Needles: Toward Large-Scale Genomic Prediction with Marker-by-Environment Interaction

Genomic prediction relies on genotypic marker information to predict the agronomic performance of future hybrid breeds based on trial records. Because the effect of markers may vary substantially under the influence of different environmental conditions, marker-by-environment interaction effects have to be taken into account. However, this may lead to a dramatic increase in the computational resources needed for analyzing large-scale trial data. A high-performance computing solution, called Needles, is presented for handling such data sets. Needles is tailored to the particular properties of the underlying algebraic framework by exploiting a sparse matrix formalism where suited and by utilizing distributed computing techniques to enable the use of a dedicated computing cluster.
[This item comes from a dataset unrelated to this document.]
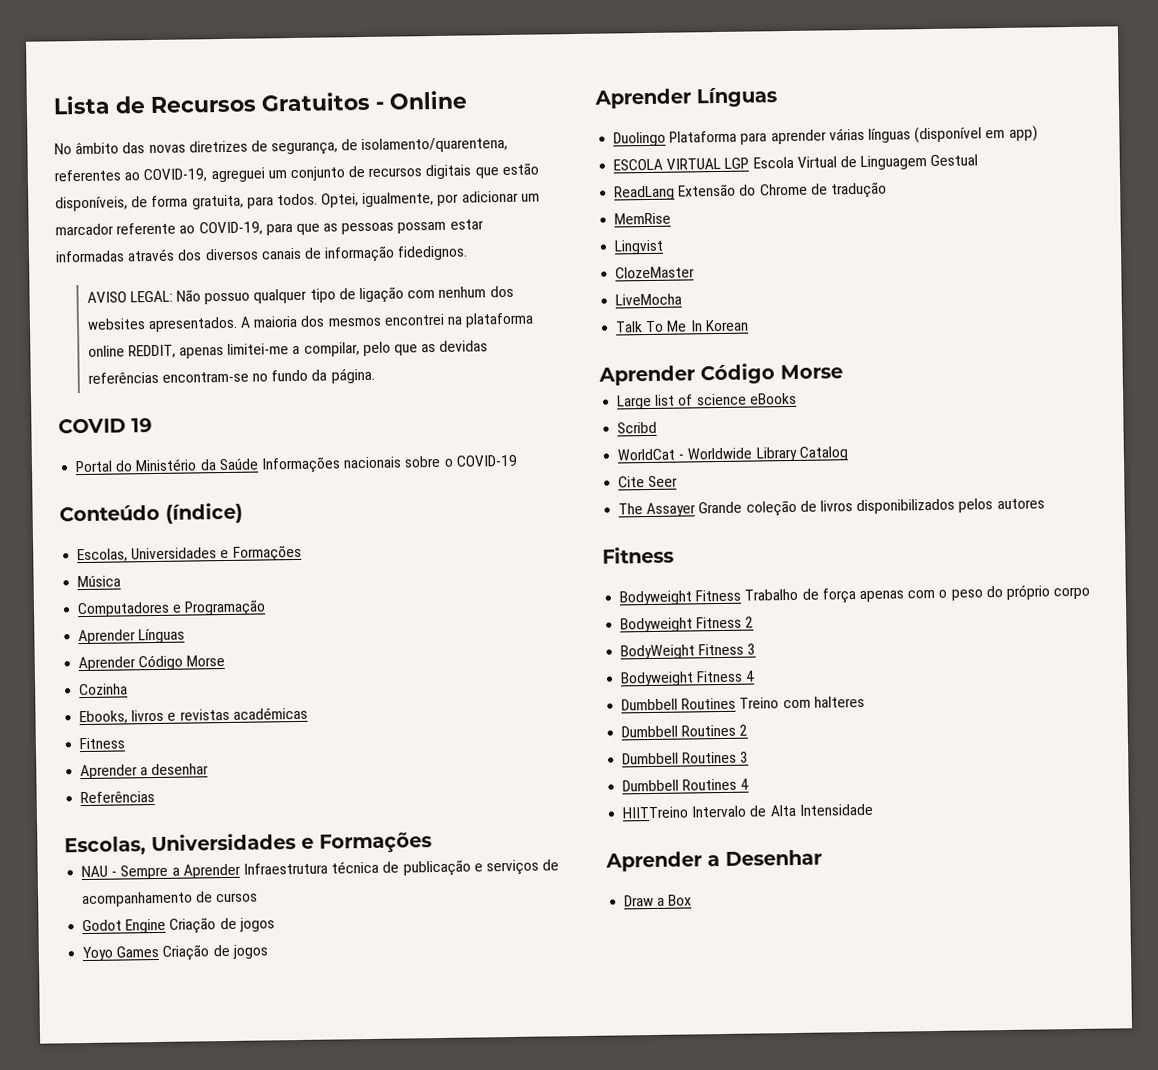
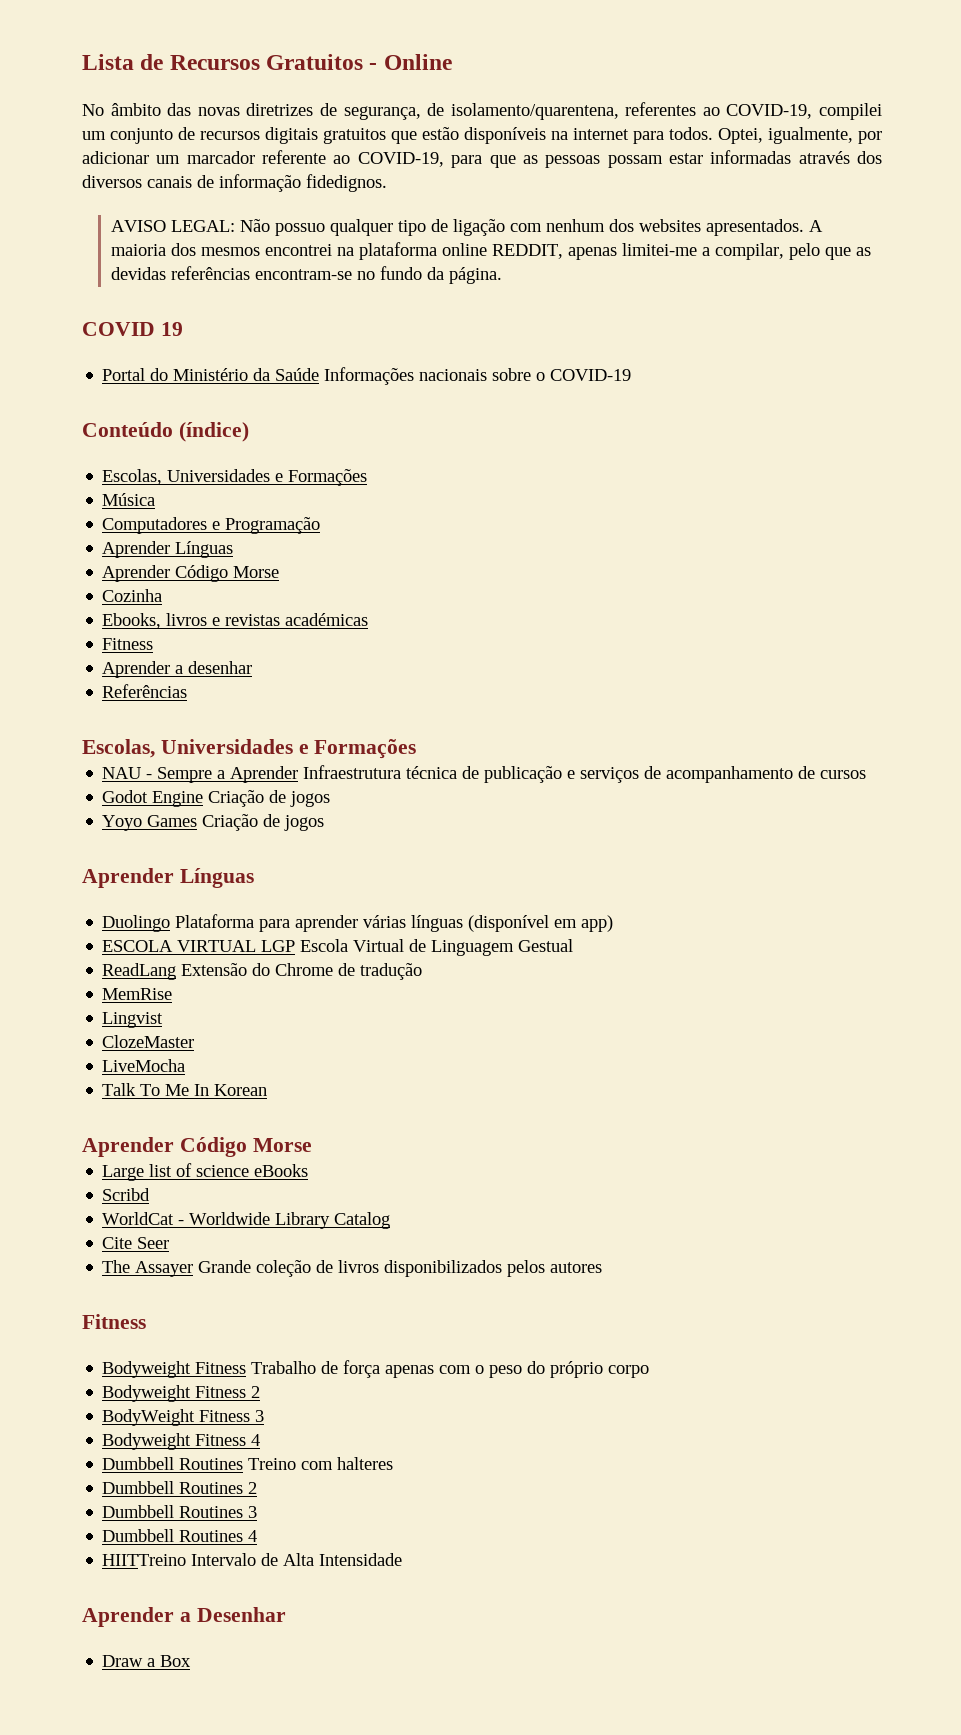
- No âmbito das novas diretrizes de segurança, de isolamento/quarentena, referentes ao COVID-19, agreguei um conjunto de recursos digitais que estão disponíveis, de forma gratuita, para todos.
+ No âmbito das novas diretrizes de segurança, de isolamento/quarentena, referentes ao COVID-19, compilei um conjunto de recursos digitais gratuitos que estão disponíveis na internet para todos.

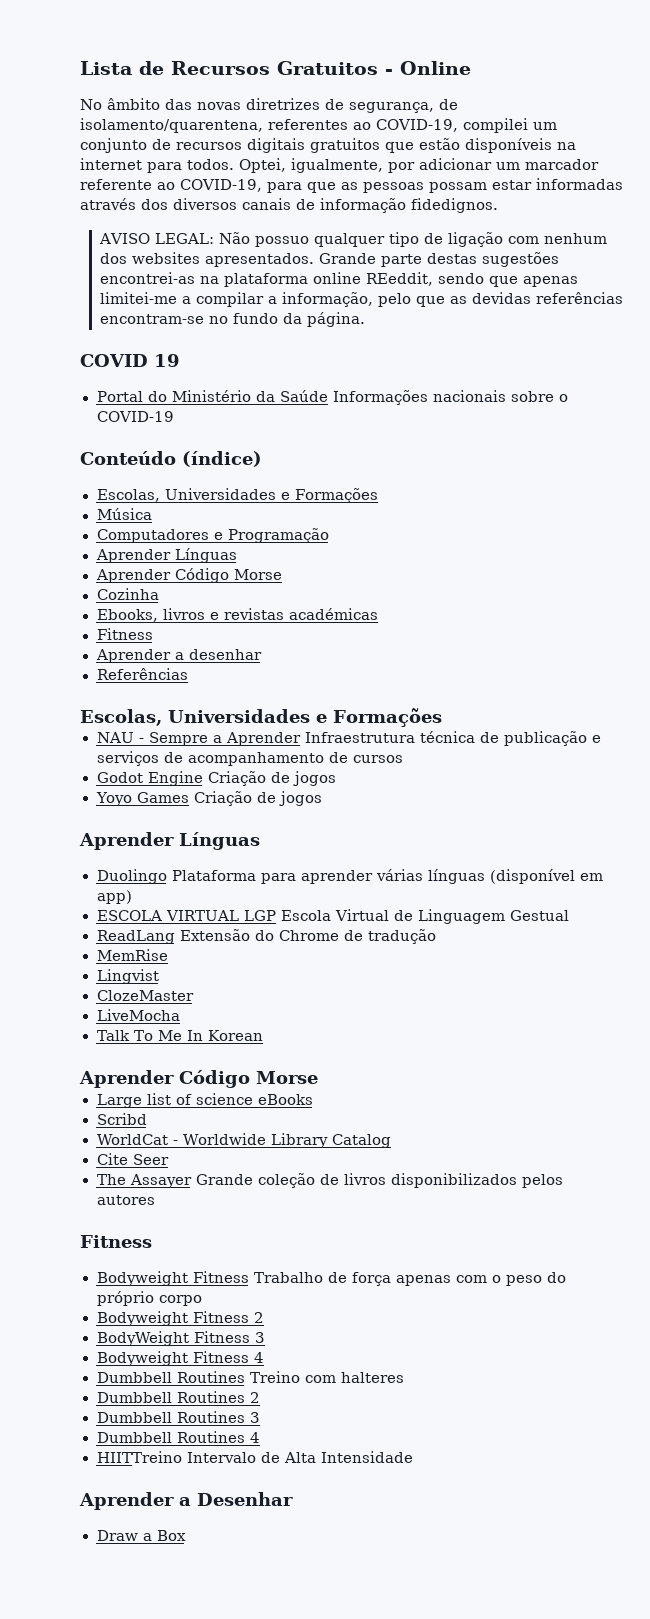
- A maioria dos mesmos encontrei na plataforma online REDDIT, apenas limitei-me a compilar, pelo que as devidas referências encontram-se no fundo da página.
+ Grande parte destas sugestões encontrei-as na plataforma online REeddit, sendo que apenas limitei-me a compilar a informação, pelo que as devidas referências encontram-se no fundo da página.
It is demonstrated that large-scale analyses can be performed within reasonable time frames with this framework. Moreover, by analyzing simulated trial data, it is shown that the effects of markers with a high environmental interaction can be predicted more accurately when more records per environment are available in the training data. The availability of such data and their analysis with Needles also may lead to the discovery of highly contributing QTL in specific environmental conditions. Such a framework thus opens the path for plant breeders to select crops based on these QTL, resulting in hybrid lines with optimized agronomic performance in specific environmental conditions.

The code of Needles is freely available on github (https://github.com/arnedc/Needles).

De Coninck, Arne; De Baets, Bernard; Kourounis, Drosos; Verbosio, Fabio; Schenk, Olaf; Maenhout, Steven; Fostier, Jan. Needles: Toward Large-Scale Genomic Prediction with Marker-by-Environment Interaction. GENETICS, 203 (1):543-+; 10.1534/genetics.115.179887 MAY 2016.